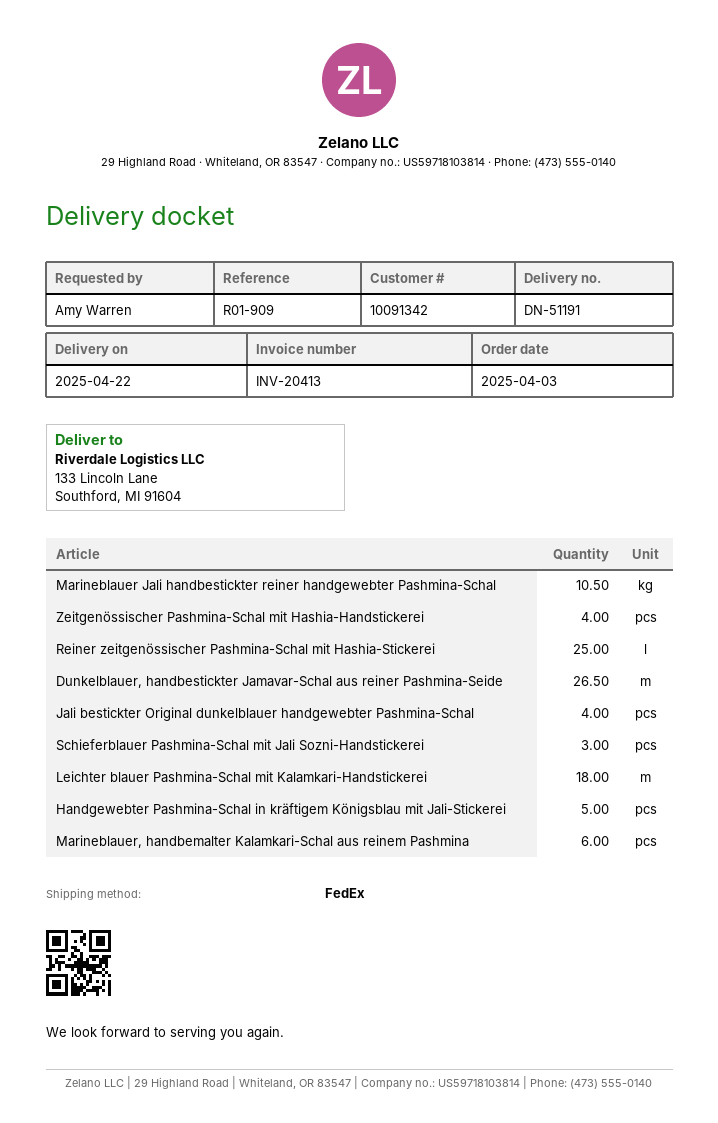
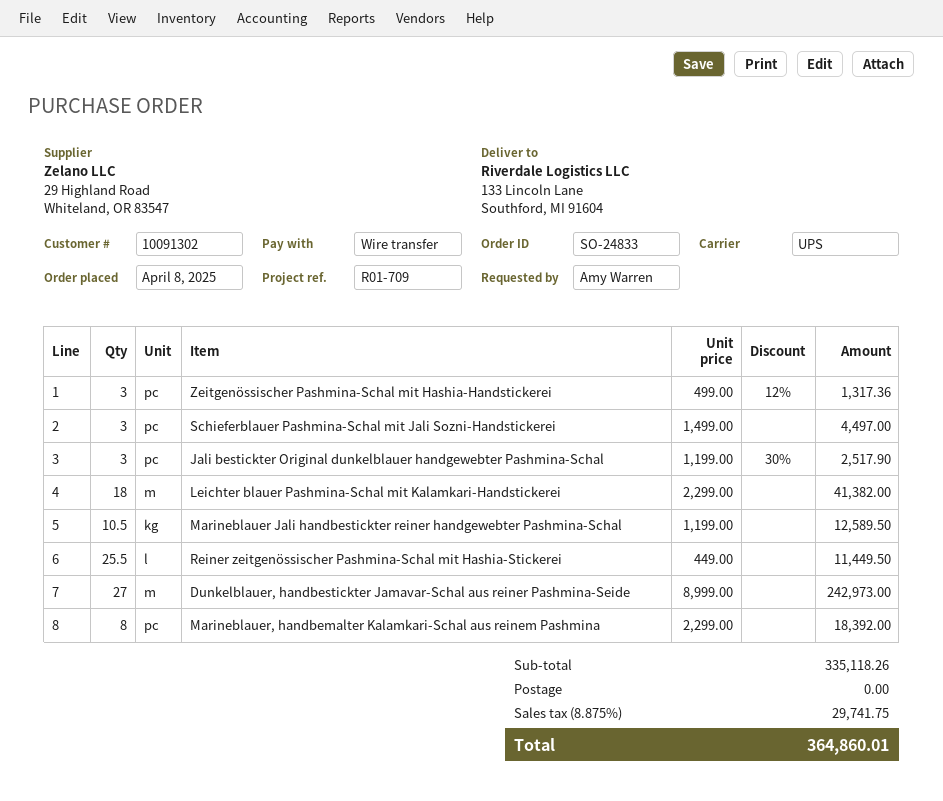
order date: 2025-04-03 -> 2025-04-08
customer number: 10091342 -> 10091302
reference: R01-909 -> R01-709
shipping method: FedEx -> UPS
Zeitgenössischer Pashmina-Schal mit Hashia-Handstickerei: 4 -> 3
Reiner zeitgenössischer Pashmina-Schal mit Hashia-Stickerei: 25 -> 25.5
Dunkelblauer, handbestickter Jamavar-Schal aus reiner Pashmina-Seide: 26.5 -> 27
Jali bestickter Original dunkelblauer handgewebter Pashmina-Schal: 4 -> 3
Handgewebter Pashmina-Schal in kräftigem Königsblau mit Jali-Stickerei: 5 -> none
Marineblauer, handbemalter Kalamkari-Schal aus reinem Pashmina: 6 -> 8

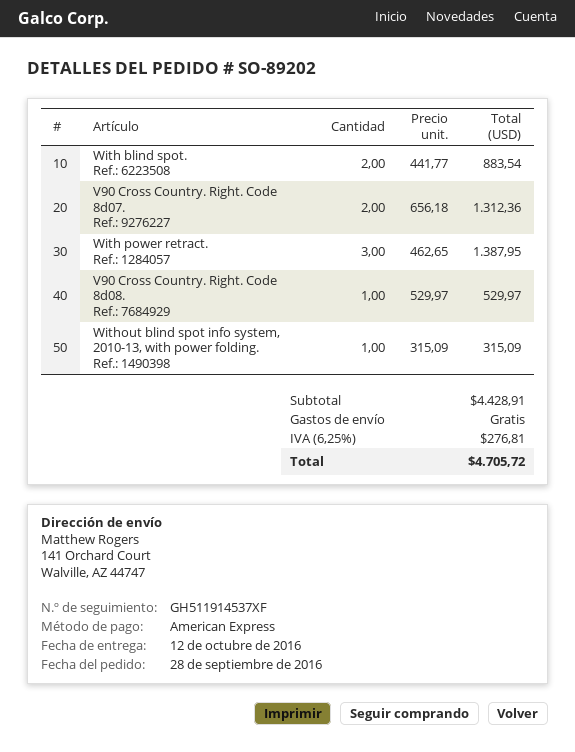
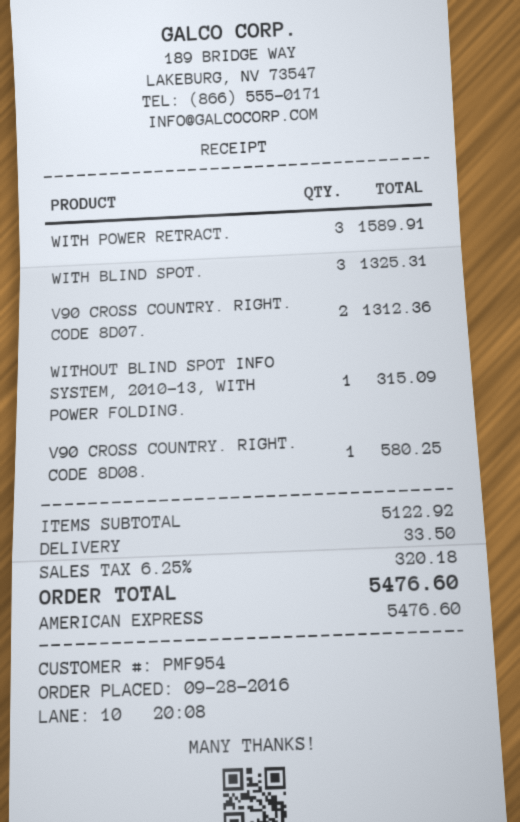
With blind spot.: 2 for 883.54 -> 3 for 1325.31
With power retract.: 3 for 1387.95 -> 3 for 1589.91
V90 Cross Country. Right. Code 8d08.: 1 for 529.97 -> 1 for 580.25
subtotal: 4428.91 -> 5122.92
shipping: 0.00 -> 33.50
tax: 6.25% = 276.81 -> 6.25% = 320.18
total: 4705.72 -> 5476.60

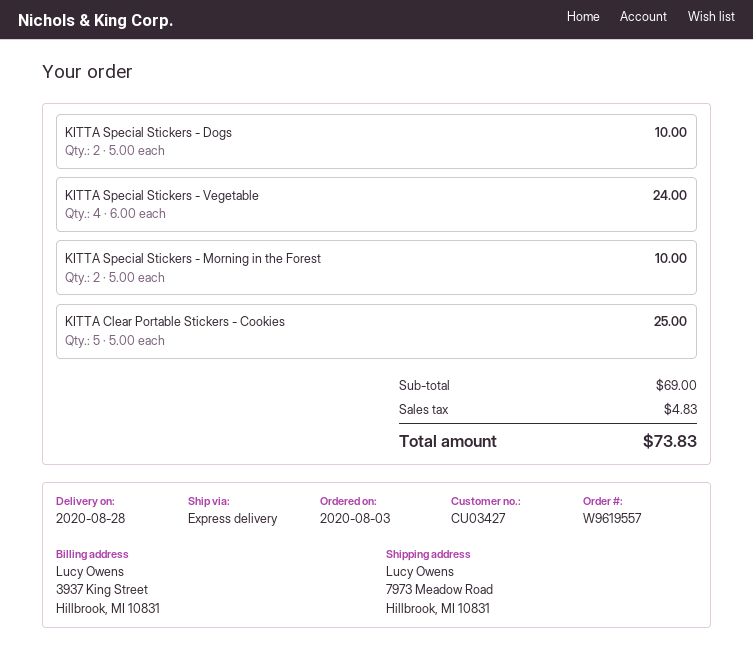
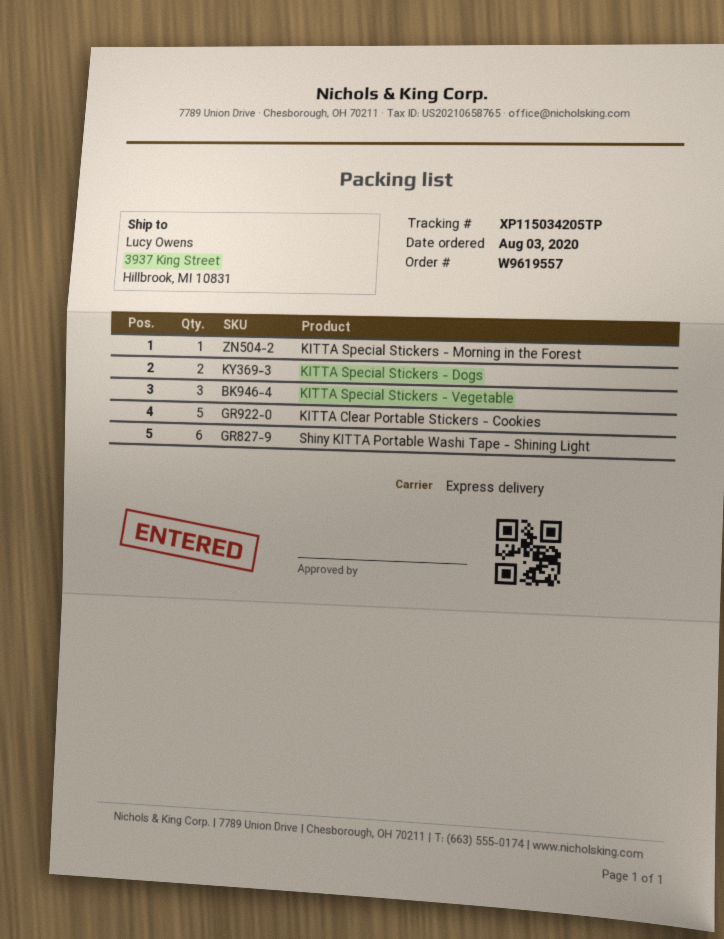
ship to: 7973 Meadow Road, Hillbrook, MI 10831 -> 3937 King Street, Hillbrook, MI 10831
KITTA Special Stickers - Vegetable: 4 -> 3
KITTA Special Stickers - Morning in the Forest: 2 -> 1
Shiny KITTA Portable Washi Tape - Shining Light: none -> 6

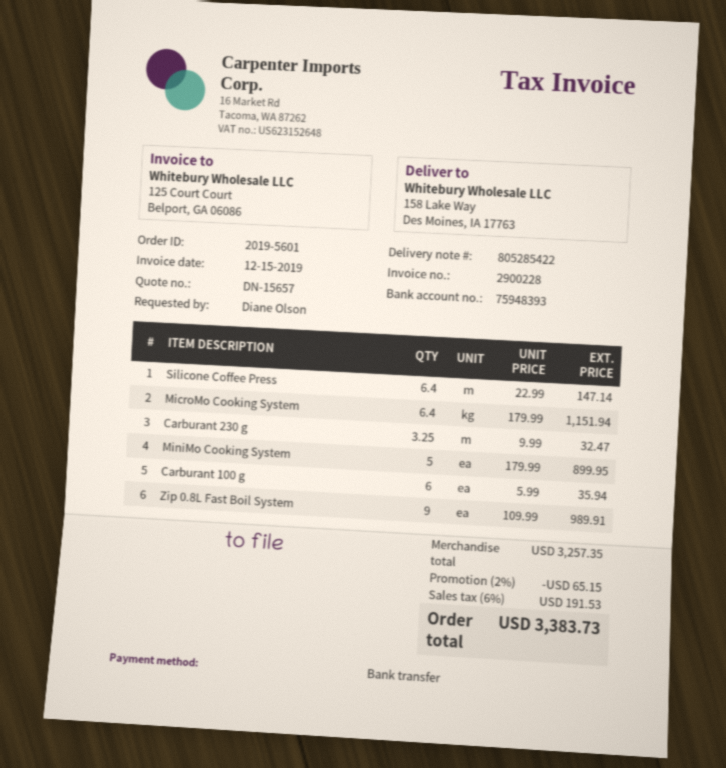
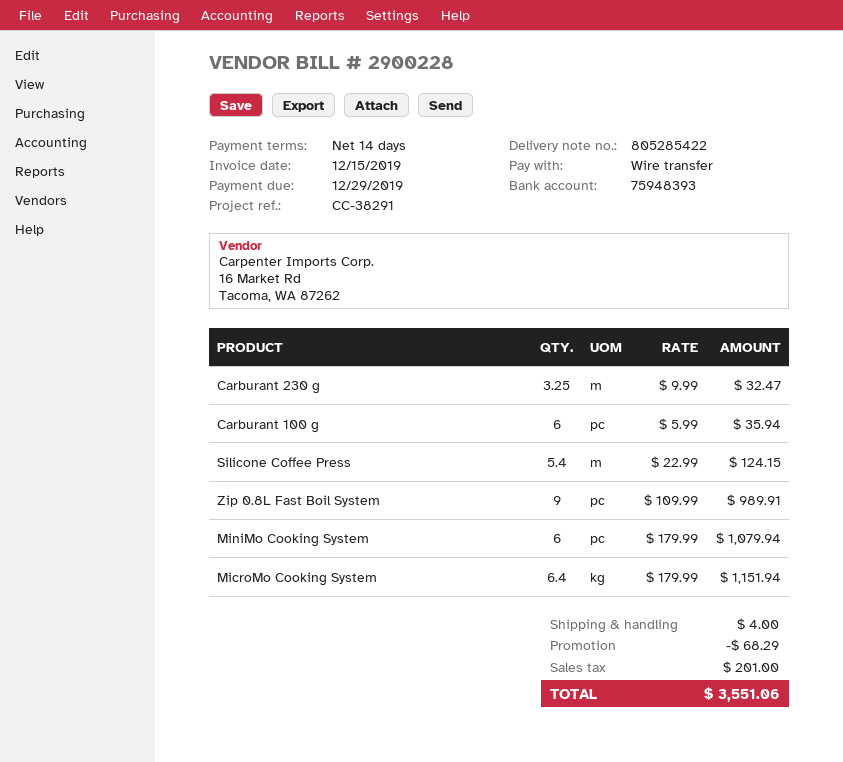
Silicone Coffee Press: 6.4 x 22.99 = 147.14 -> 5.4 x 22.99 = 124.15
MiniMo Cooking System: 5 x 179.99 = 899.95 -> 6 x 179.99 = 1079.94
discount: 65.15 -> 68.29
shipping: none -> 4.00
tax: 191.53 -> 201.00
total: 3383.73 -> 3551.06

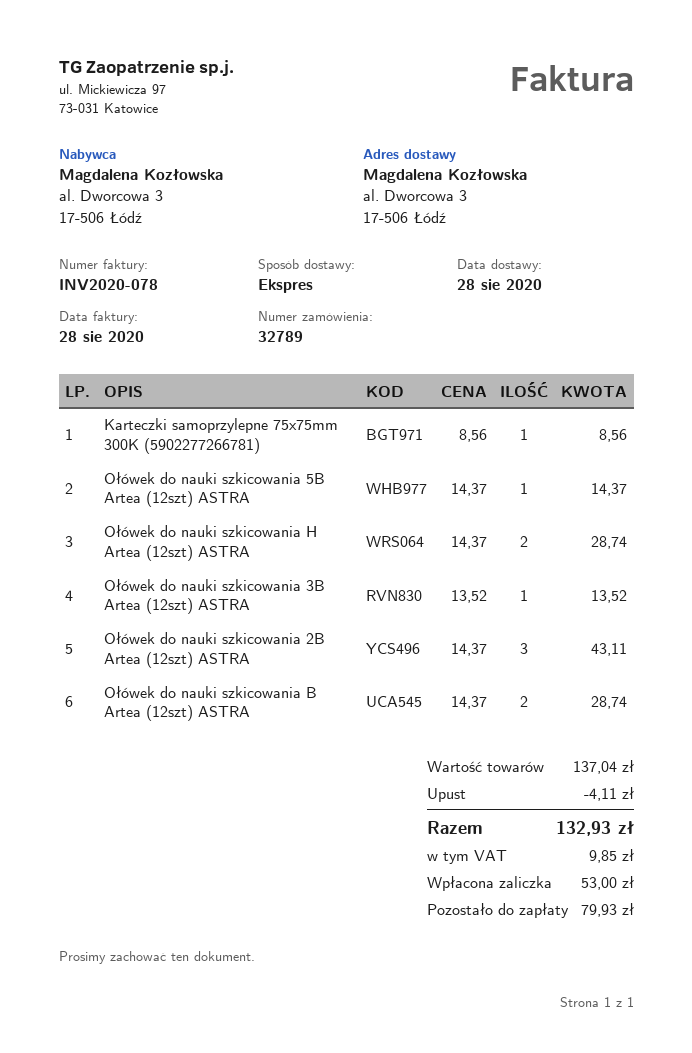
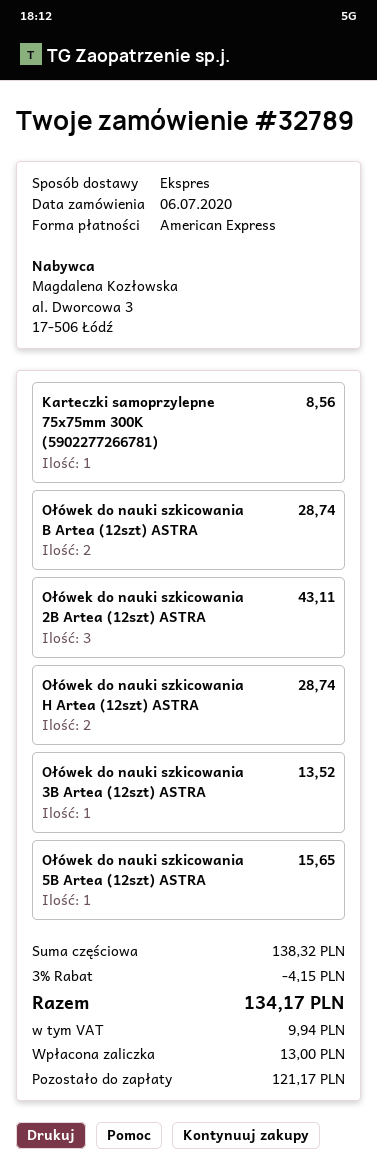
Ołówek do nauki szkicowania 5B Artea (12szt) ASTRA: 1 for 14.37 -> 1 for 15.65
subtotal: 137.04 -> 138.32
discount: 4.11 -> 4.15
tax: 9.85 -> 9.94
total: 132.93 -> 134.17
deposit: 53.00 -> 13.00
balance: 79.93 -> 121.17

********************

What to do:
Show the lines above that include "Schal".

Result for this task:
Zeitgenössischer Pashmina-Schal mit Hashia-Handstickerei: 4 -> 3
Reiner zeitgenössischer Pashmina-Schal mit Hashia-Stickerei: 25 -> 25.5
Dunkelblauer, handbestickter Jamavar-Schal aus reiner Pashmina-Seide: 26.5 -> 27
Jali bestickter Original dunkelblauer handgewebter Pashmina-Schal: 4 -> 3
Handgewebter Pashmina-Schal in kräftigem Königsblau mit Jali-Stickerei: 5 -> none
Marineblauer, handbemalter Kalamkari-Schal aus reinem Pashmina: 6 -> 8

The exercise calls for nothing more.